All of the data is to be restated word for word.

(Revision comparison data)
##########

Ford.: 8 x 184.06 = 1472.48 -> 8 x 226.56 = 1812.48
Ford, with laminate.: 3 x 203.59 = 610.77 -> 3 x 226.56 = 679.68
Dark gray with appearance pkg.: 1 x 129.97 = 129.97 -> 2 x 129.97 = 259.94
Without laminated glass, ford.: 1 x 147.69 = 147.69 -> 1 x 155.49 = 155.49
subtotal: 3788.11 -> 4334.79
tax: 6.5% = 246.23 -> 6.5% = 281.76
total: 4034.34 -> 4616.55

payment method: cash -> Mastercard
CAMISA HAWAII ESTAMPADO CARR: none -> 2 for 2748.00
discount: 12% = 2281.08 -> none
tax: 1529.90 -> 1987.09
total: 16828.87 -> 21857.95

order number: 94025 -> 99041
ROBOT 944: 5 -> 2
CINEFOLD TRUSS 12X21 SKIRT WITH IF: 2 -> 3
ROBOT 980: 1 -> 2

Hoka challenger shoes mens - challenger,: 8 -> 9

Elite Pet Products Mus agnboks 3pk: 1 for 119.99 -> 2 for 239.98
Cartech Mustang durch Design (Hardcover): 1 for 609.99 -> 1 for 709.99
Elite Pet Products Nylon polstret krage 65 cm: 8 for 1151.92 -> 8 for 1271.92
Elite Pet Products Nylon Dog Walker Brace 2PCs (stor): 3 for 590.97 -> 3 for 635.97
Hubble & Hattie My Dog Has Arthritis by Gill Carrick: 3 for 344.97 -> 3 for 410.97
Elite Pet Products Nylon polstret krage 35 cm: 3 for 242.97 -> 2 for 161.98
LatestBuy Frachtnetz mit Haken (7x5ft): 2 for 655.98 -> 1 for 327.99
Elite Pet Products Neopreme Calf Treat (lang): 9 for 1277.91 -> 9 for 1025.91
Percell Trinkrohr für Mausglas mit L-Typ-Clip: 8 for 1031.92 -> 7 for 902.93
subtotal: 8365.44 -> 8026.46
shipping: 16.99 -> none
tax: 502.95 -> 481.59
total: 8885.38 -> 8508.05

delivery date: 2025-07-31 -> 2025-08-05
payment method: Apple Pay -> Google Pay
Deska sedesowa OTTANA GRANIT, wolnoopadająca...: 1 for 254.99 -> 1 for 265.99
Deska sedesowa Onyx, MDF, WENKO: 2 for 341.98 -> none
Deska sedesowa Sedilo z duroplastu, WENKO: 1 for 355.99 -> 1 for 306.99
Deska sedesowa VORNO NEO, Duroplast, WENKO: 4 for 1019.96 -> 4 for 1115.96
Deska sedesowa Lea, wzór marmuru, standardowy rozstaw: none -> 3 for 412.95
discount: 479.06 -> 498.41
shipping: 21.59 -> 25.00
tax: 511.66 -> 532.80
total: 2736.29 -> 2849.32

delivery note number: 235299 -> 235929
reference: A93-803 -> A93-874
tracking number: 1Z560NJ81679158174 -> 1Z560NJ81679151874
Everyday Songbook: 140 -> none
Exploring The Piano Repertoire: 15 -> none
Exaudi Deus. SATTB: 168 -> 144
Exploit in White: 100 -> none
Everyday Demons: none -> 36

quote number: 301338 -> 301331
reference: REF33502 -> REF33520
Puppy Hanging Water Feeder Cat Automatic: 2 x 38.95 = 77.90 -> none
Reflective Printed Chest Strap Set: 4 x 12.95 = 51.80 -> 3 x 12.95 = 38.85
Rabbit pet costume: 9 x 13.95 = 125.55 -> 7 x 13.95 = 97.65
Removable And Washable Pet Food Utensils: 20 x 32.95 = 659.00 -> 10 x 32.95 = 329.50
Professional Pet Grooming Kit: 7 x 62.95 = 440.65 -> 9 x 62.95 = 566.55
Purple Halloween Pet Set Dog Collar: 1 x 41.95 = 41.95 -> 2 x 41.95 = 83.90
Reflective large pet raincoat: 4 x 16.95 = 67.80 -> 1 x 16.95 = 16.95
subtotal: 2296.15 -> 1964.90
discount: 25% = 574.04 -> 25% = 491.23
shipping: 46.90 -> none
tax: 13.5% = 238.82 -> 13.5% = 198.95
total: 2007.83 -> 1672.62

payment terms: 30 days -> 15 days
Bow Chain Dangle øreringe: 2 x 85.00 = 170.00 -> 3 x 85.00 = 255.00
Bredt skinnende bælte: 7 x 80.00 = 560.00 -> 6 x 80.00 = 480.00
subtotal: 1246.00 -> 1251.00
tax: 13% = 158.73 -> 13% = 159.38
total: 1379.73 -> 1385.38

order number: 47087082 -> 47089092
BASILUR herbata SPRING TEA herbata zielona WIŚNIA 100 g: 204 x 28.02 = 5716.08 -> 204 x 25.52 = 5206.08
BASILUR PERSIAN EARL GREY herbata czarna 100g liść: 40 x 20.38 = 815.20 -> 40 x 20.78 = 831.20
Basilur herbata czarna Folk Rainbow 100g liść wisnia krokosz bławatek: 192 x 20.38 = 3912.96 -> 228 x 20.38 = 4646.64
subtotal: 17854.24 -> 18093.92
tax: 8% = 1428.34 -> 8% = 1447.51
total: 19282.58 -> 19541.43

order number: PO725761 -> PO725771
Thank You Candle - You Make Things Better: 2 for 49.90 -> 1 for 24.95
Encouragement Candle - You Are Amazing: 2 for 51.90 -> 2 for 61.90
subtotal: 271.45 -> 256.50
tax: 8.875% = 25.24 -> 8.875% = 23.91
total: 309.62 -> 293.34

##########

- _Solution to the exercise_
Ford.: 8 x 184.06 = 1472.48 -> 8 x 226.56 = 1812.48
Ford, with laminate.: 3 x 203.59 = 610.77 -> 3 x 226.56 = 679.68
Dark gray with appearance pkg.: 1 x 129.97 = 129.97 -> 2 x 129.97 = 259.94
Without laminated glass, ford.: 1 x 147.69 = 147.69 -> 1 x 155.49 = 155.49
subtotal: 3788.11 -> 4334.79
tax: 6.5% = 246.23 -> 6.5% = 281.76
total: 4034.34 -> 4616.55

payment method: cash -> Mastercard
CAMISA HAWAII ESTAMPADO CARR: none -> 2 for 2748.00
discount: 12% = 2281.08 -> none
tax: 1529.90 -> 1987.09
total: 16828.87 -> 21857.95

order number: 94025 -> 99041
ROBOT 944: 5 -> 2
CINEFOLD TRUSS 12X21 SKIRT WITH IF: 2 -> 3
ROBOT 980: 1 -> 2

Hoka challenger shoes mens - challenger,: 8 -> 9

Elite Pet Products Mus agnboks 3pk: 1 for 119.99 -> 2 for 239.98
Cartech Mustang durch Design (Hardcover): 1 for 609.99 -> 1 for 709.99
Elite Pet Products Nylon polstret krage 65 cm: 8 for 1151.92 -> 8 for 1271.92
Elite Pet Products Nylon Dog Walker Brace 2PCs (stor): 3 for 590.97 -> 3 for 635.97
Hubble & Hattie My Dog Has Arthritis by Gill Carrick: 3 for 344.97 -> 3 for 410.97
Elite Pet Products Nylon polstret krage 35 cm: 3 for 242.97 -> 2 for 161.98
LatestBuy Frachtnetz mit Haken (7x5ft): 2 for 655.98 -> 1 for 327.99
Elite Pet Products Neopreme Calf Treat (lang): 9 for 1277.91 -> 9 for 1025.91
Percell Trinkrohr für Mausglas mit L-Typ-Clip: 8 for 1031.92 -> 7 for 902.93
subtotal: 8365.44 -> 8026.46
shipping: 16.99 -> none
tax: 502.95 -> 481.59
total: 8885.38 -> 8508.05

delivery date: 2025-07-31 -> 2025-08-05
payment method: Apple Pay -> Google Pay
Deska sedesowa OTTANA GRANIT, wolnoopadająca...: 1 for 254.99 -> 1 for 265.99
Deska sedesowa Onyx, MDF, WENKO: 2 for 341.98 -> none
Deska sedesowa Sedilo z duroplastu, WENKO: 1 for 355.99 -> 1 for 306.99
Deska sedesowa VORNO NEO, Duroplast, WENKO: 4 for 1019.96 -> 4 for 1115.96
Deska sedesowa Lea, wzór marmuru, standardowy rozstaw: none -> 3 for 412.95
discount: 479.06 -> 498.41
shipping: 21.59 -> 25.00
tax: 511.66 -> 532.80
total: 2736.29 -> 2849.32

delivery note number: 235299 -> 235929
reference: A93-803 -> A93-874
tracking number: 1Z560NJ81679158174 -> 1Z560NJ81679151874
Everyday Songbook: 140 -> none
Exploring The Piano Repertoire: 15 -> none
Exaudi Deus. SATTB: 168 -> 144
Exploit in White: 100 -> none
Everyday Demons: none -> 36

quote number: 301338 -> 301331
reference: REF33502 -> REF33520
Puppy Hanging Water Feeder Cat Automatic: 2 x 38.95 = 77.90 -> none
Reflective Printed Chest Strap Set: 4 x 12.95 = 51.80 -> 3 x 12.95 = 38.85
Rabbit pet costume: 9 x 13.95 = 125.55 -> 7 x 13.95 = 97.65
Removable And Washable Pet Food Utensils: 20 x 32.95 = 659.00 -> 10 x 32.95 = 329.50
Professional Pet Grooming Kit: 7 x 62.95 = 440.65 -> 9 x 62.95 = 566.55
Purple Halloween Pet Set Dog Collar: 1 x 41.95 = 41.95 -> 2 x 41.95 = 83.90
Reflective large pet raincoat: 4 x 16.95 = 67.80 -> 1 x 16.95 = 16.95
subtotal: 2296.15 -> 1964.90
discount: 25% = 574.04 -> 25% = 491.23
shipping: 46.90 -> none
tax: 13.5% = 238.82 -> 13.5% = 198.95
total: 2007.83 -> 1672.62

payment terms: 30 days -> 15 days
Bow Chain Dangle øreringe: 2 x 85.00 = 170.00 -> 3 x 85.00 = 255.00
Bredt skinnende bælte: 7 x 80.00 = 560.00 -> 6 x 80.00 = 480.00
subtotal: 1246.00 -> 1251.00
tax: 13% = 158.73 -> 13% = 159.38
total: 1379.73 -> 1385.38

order number: 47087082 -> 47089092
BASILUR herbata SPRING TEA herbata zielona WIŚNIA 100 g: 204 x 28.02 = 5716.08 -> 204 x 25.52 = 5206.08
BASILUR PERSIAN EARL GREY herbata czarna 100g liść: 40 x 20.38 = 815.20 -> 40 x 20.78 = 831.20
Basilur herbata czarna Folk Rainbow 100g liść wisnia krokosz bławatek: 192 x 20.38 = 3912.96 -> 228 x 20.38 = 4646.64
subtotal: 17854.24 -> 18093.92
tax: 8% = 1428.34 -> 8% = 1447.51
total: 19282.58 -> 19541.43

order number: PO725761 -> PO725771
Thank You Candle - You Make Things Better: 2 for 49.90 -> 1 for 24.95
Encouragement Candle - You Are Amazing: 2 for 51.90 -> 2 for 61.90
subtotal: 271.45 -> 256.50
tax: 8.875% = 25.24 -> 8.875% = 23.91
total: 309.62 -> 293.34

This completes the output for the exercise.